BMW Z9 Concept, The Diesel-Powered Brute

BMW Z9 Concept, The Diesel-Powered Brute

The Big, Bad, Mean diesel concept car that influenced BMW’s future.

The BMW M6 is one of the best large coupe sports cars money can buy with its menacing design and equally ballistic powertrain that propels the big car down the highway faster than the most cars on the road. This big boy of the M division found huge success in every generation so far since its introduction in 1983, but did you know that BMW had a concept car that foreshadowed and highly influenced the E63 generation of the M6 and the 6 Series? This concept car in question was called Z9 Gran Coupe, and this is how it came to be, and what makes it so special amongst the range of concepts made by BMW over the last few years.

The Z9 Gran Coupe featured a big, streamlined design that was later used for the M6.

The Z9 Gran Coupe may just be one of the best looking concept cars BMW has ever made, not to mention interesting. Introduced in Frankfurt Motor Show in 1999, the Z9 was designed by Chris Bangle, who was promoted to Director of BMW Group Design department following the introduction of the concept car. The Z9 was designed as a futuristic two-door, four-seater low slung big coupe and incorporates the classic BMW design of the time with a bigger kidney grille, a long streamlined bonnet, and neon dual headlights seen later in a production car, the E46 generation 3 Series Compact. The large 20-inch front and 21-inch rear rims and the low profile tires complete the big, menacing yet stylish look of the car and gives a clue of its stellar performance. The Z9 isn’t just a pretty machine, either. BMW engineers equipped the concept car with big gullwing doors that can also be converted to conventional doors with a click of a button. The taillights utilized LED technology which was later used in BMW production cars. The rear features low slung fenders and a high bootlid design, however, this design was criticised by many motorists following the introduction of the 6 Series in 2003, nicknaming it ”Bangle Butt”. In my opinion, though, I think it looks fitting and it aged much better than many of BMW’s designs. Moreover, it has a boot space nearly as close as the 7 Series, making it a practical coupe without compromise, and a great device for BMW to experiment new technologies on a new platform.

The interior is just as striking and futuristic as the outside. A large 8.8-inch screen is fitted on the upper center of the dashboard that displays everything the driver needs; a GPS, radio and information about the engine. There’s also a hint of minimalism as it only features three analog speedometers and interestingly, one of those speedometers are on the passenger side. The Z9 incorporated a knob for the many of the car controls, which was the prototype version of BMW’s iDrive system that is used today. The dual-spoke steering wheel is heated and provides the best grip possible. The electrics of the car is turned on by an electronic key, and a starter button starts the engine afterwards and the Z9 provides a short show for the driver; as the instrumental panel folds out, a classical music plays and a circular dial unfolds. These aren’t exactly what you’d expect from a diesel car from 1999, which shows the forward thinking BMW once had. Well, maybe the i Series might just as be forward thinking, but certainly not in design department.
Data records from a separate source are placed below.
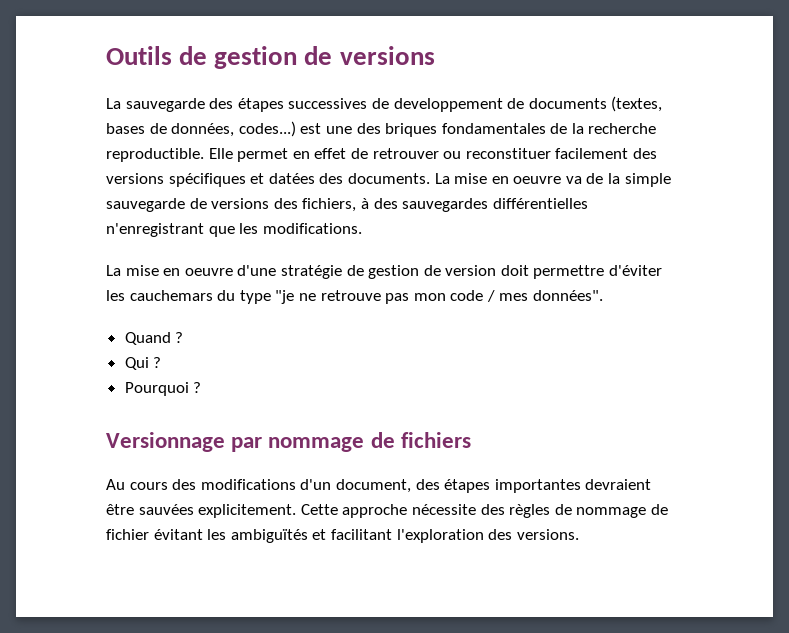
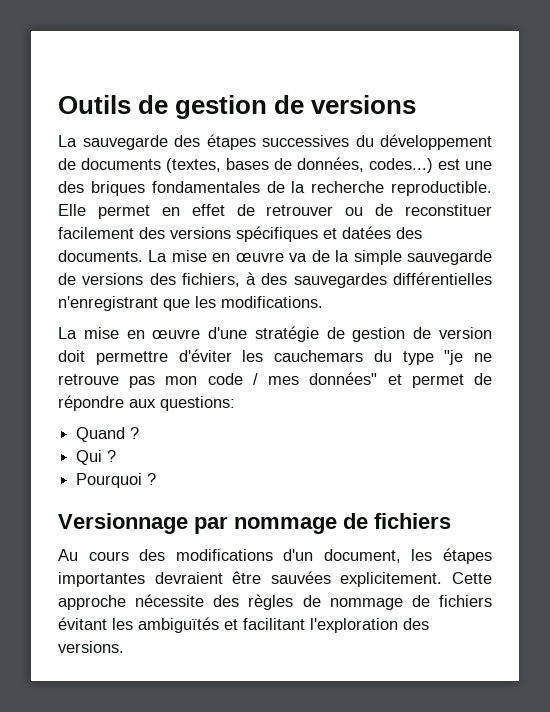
[371,98,503,112] de developpement -> [355,134,492,150] du développement
(462, 155) none -> [375,204,394,216] de
[513,176,562,184] oeuvre -> [235,252,284,262] œuvre
[184,268,233,276] oeuvre -> [152,329,201,339] œuvre
[533,290,604,301] données". -> [309,372,493,388] [58,395,235,411] données" et permet de répondre aux questions:
[415,479,440,490] des -> [411,549,433,561] les
[106,529,149,540] fichier -> [439,595,493,607] fichiers

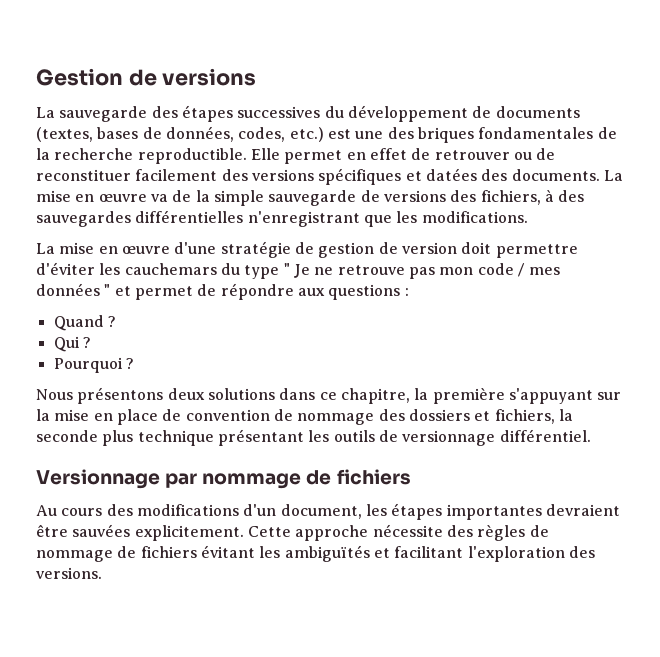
[58,95,268,119] Outils de gestion -> [36,68,123,86] Gestion
[369,158,433,173] codes...) -> [238,127,324,142] codes, etc.)
[444,350,464,365] "je -> [283,263,310,278] " Je
[309,372,378,385] données" -> [36,283,111,296] données "
[160,396,235,411] questions: -> [328,284,409,300] questions :
(157, 479) none -> [36,387,622,404] [36,409,573,425] [36,429,591,446] // Nous présentons deux solutions dans ce chapitre, la première s'appuyant sur la mise en place de convention de nommage des dossiers et fichiers, la seconde plus technique présentant les outils de versionnage différentiel.

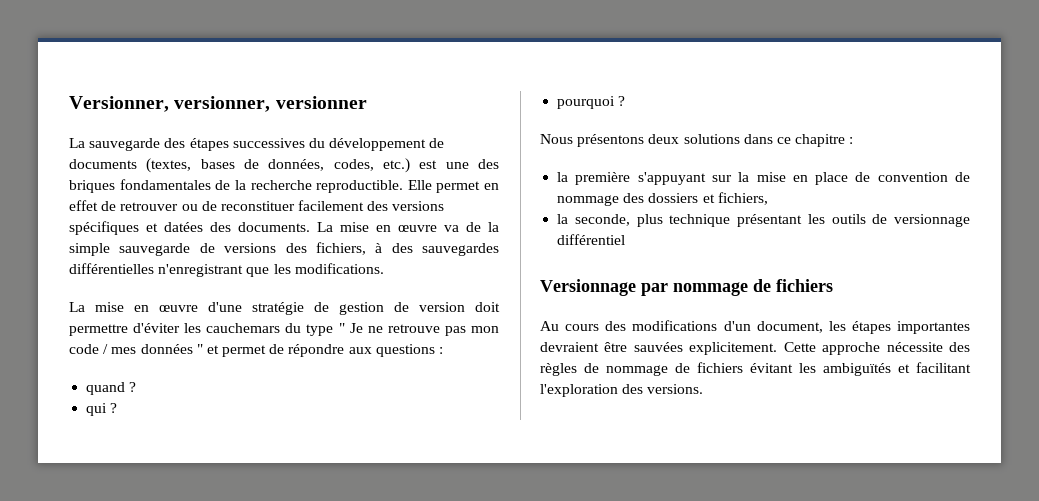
[36,68,257,86] Gestion de versions -> [69,96,367,112] Versionner, versionner, versionner
[53,315,116,331] [53,336,91,352] [53,357,123,373] Quand ? // Qui ? // Pourquoi -> [86,382,137,395] [86,403,118,416] [557,96,616,109] quand ? // qui ? // pourquoi
[340,388,410,404] chapitre, -> [795,134,854,147] chapitre : //
[558,409,573,421] [36,430,98,442] la seconde -> [557,214,630,226] // la seconde,
[499,429,591,442] différentiel. -> [557,234,626,245] différentiel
The Convertible version and performance specifications

A year after the debut of the Gran Coupe, the convertible version of the Z9 was introduced in 2000 Paris Auto Show. The open-top Z9 was identical to its hardtop brother but it sported a different, bronze paintjob and cream colored interior instead of the light blue which made it look more conventional and closer to the design of the 6 Series that came three years after. BMW made no compromises on the convertible version, it still features the big menacing 20 and 21-inch rims and low profile tires, the big bootlid and a lighter front grille that makes the cabrio stand out from its coupe counterpart. The cabrio also featured an improved version of the infotainment system and aluminium bodywork to offset the weight drawback of an open top.
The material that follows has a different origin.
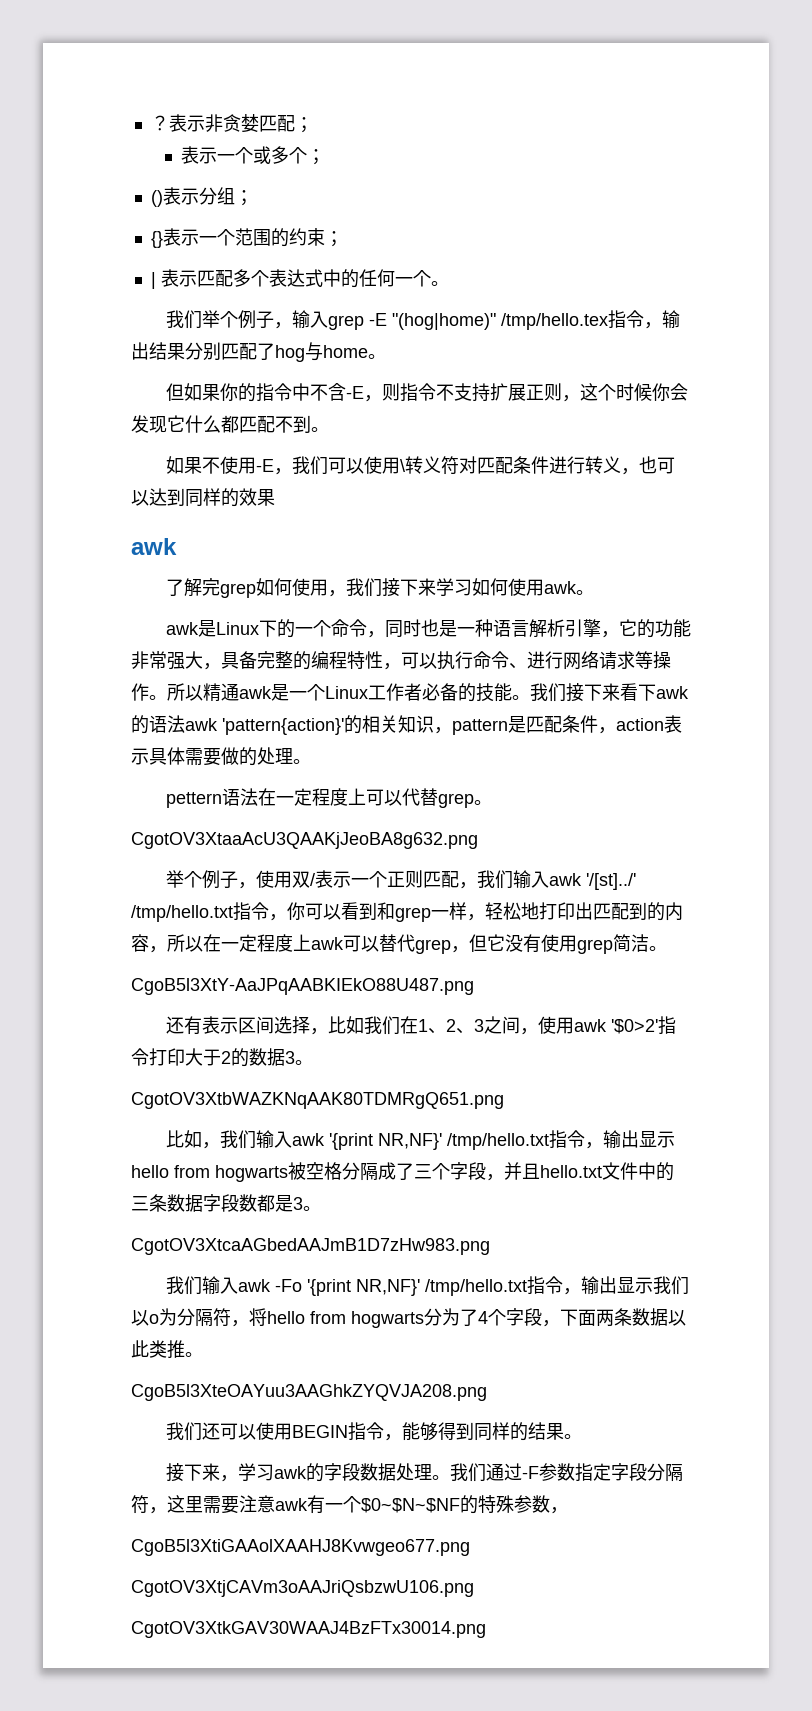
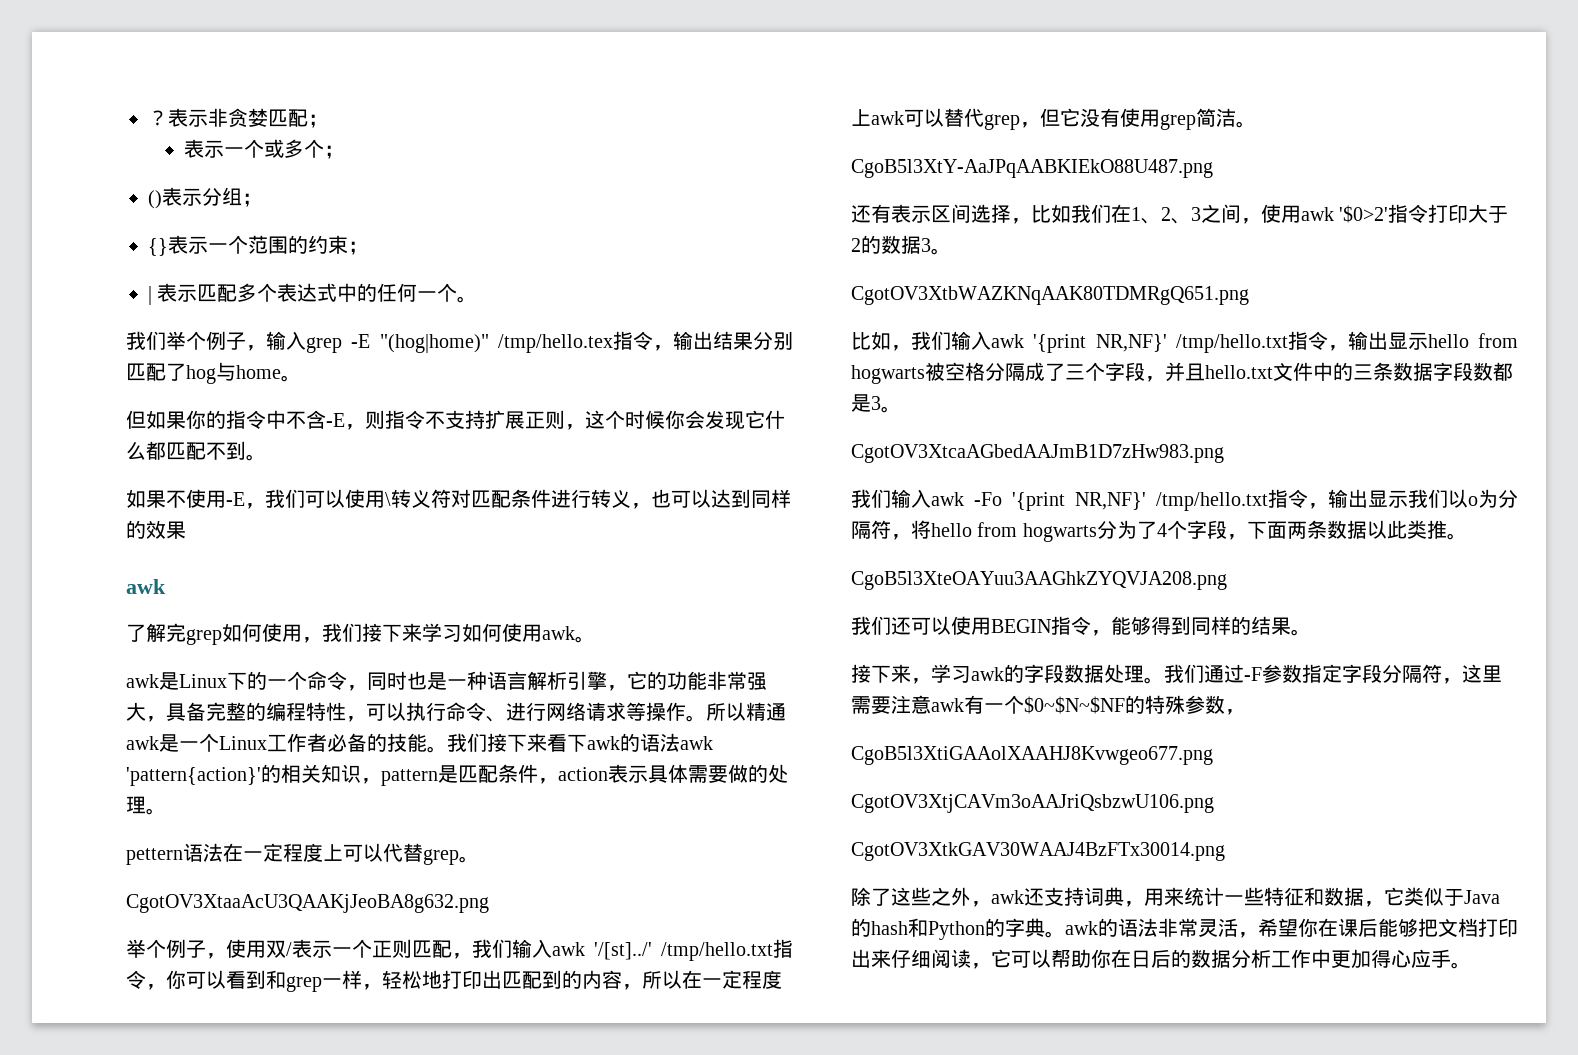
(486, 1629) none -> [851,887,1500,907] [851,918,1518,940] [851,949,1471,969] // 除了这些之外，awk还支持词典，用来统计一些特征和数据，它类似于Java的hash和Python的字典。awk的语法非常灵活，希望你在课后能够把文档打印出来仔细阅读，它可以帮助你在日后的数据分析工作中更加得心应手。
What made both concept cars so interesting is their diesel powertrain. Let’s take a look of the performance figures of the Z9 and see if the efficient powerhouse under its bonnet means business.

The Z9 Concept was fitted with a 3.9L common rail, direct-injection turbodiesel V8 engine named M67, which was used in the 740d model of the E38 generation of the 7 Series. The punchy V8 produces 245 HP and 560nm of torque (413 lb-ft) between 1750 and 2500 rpm, showing its iconic diesel low end grunt. The convertible version, was more powerful as it produced 282 HP and 590nm of torque. BMW never revealed the official top speed and acceleration figures, however, considering its lightweight that’s just around 1600kg, the Z9 would possibly accelerate to 250 km/h (155 mph) comfortably with a 0 to 60 time under 7 seconds with the help of the 7-speed Steptronic transmission. The impressive performance figures illustrate BMW’s confidence in their big diesel engines in sports coupes.

The Z9 was never put into production, but it was a milestone for BMW, as most of the car was used in the future, the design of the 6 Series was based on the Z9 and the iDrive system was based on the infotainment system in the concept being great examples. The 635d of the E63 generation, produced between 2007-2010, could be considered as the production version of the Z9, though the former featured a 3.0L I6 instead of the brawny V8.